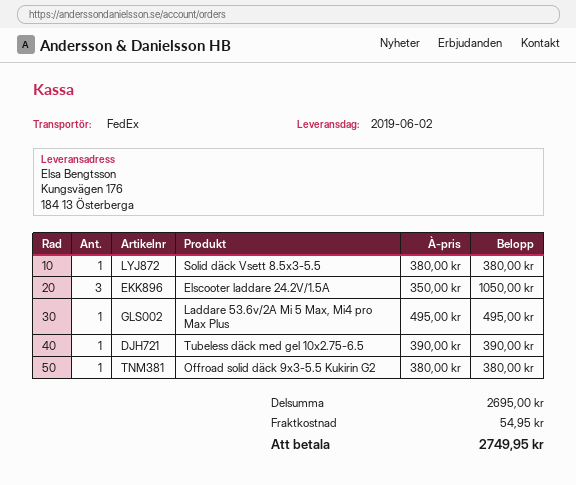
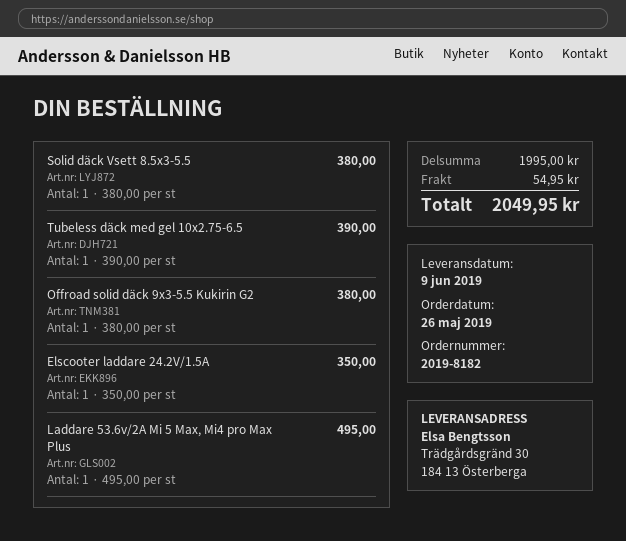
delivery date: 2019-06-02 -> 2019-06-09
ship to: Kungsvägen 176, 184 13 Österberga -> Trädgårdsgränd 30, 184 13 Österberga
Elscooter laddare 24.2V/1.5A: 3 x 350.00 = 1050.00 -> 1 x 350.00 = 350.00
subtotal: 2695.00 -> 1995.00
total: 2749.95 -> 2049.95

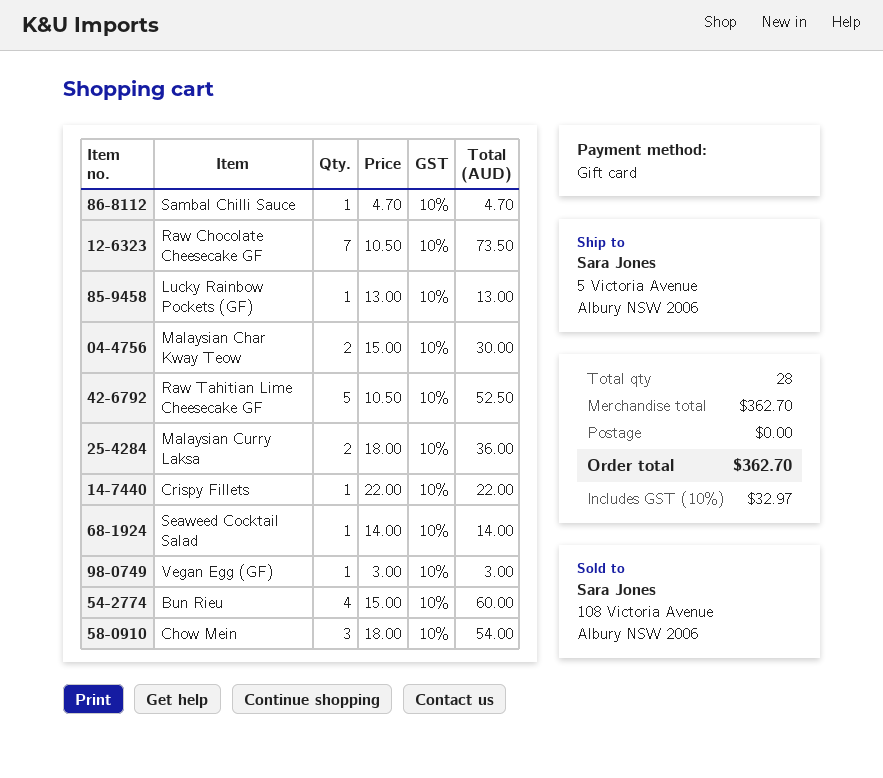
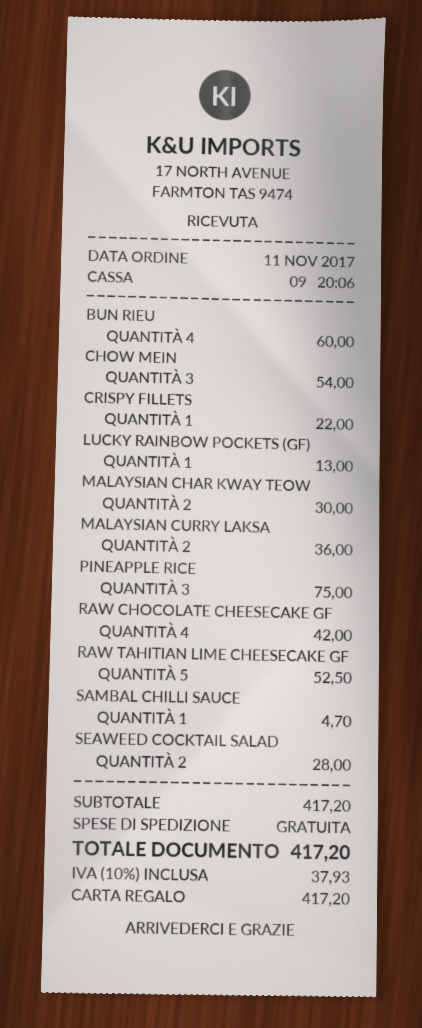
Raw Chocolate Cheesecake GF: 7 for 73.50 -> 4 for 42.00
Seaweed Cocktail Salad: 1 for 14.00 -> 2 for 28.00
Vegan Egg (GF): 1 for 3.00 -> none
PINEAPPLE RICE: none -> 3 for 75.00
subtotal: 362.70 -> 417.20
tax: 10% = 32.97 -> 10% = 37.93
total: 362.70 -> 417.20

-------

Repeat the entries exactly, pictures left out.

▸ Your response:
delivery date: 2019-06-02 -> 2019-06-09
ship to: Kungsvägen 176, 184 13 Österberga -> Trädgårdsgränd 30, 184 13 Österberga
Elscooter laddare 24.2V/1.5A: 3 x 350.00 = 1050.00 -> 1 x 350.00 = 350.00
subtotal: 2695.00 -> 1995.00
total: 2749.95 -> 2049.95

Raw Chocolate Cheesecake GF: 7 for 73.50 -> 4 for 42.00
Seaweed Cocktail Salad: 1 for 14.00 -> 2 for 28.00
Vegan Egg (GF): 1 for 3.00 -> none
PINEAPPLE RICE: none -> 3 for 75.00
subtotal: 362.70 -> 417.20
tax: 10% = 32.97 -> 10% = 37.93
total: 362.70 -> 417.20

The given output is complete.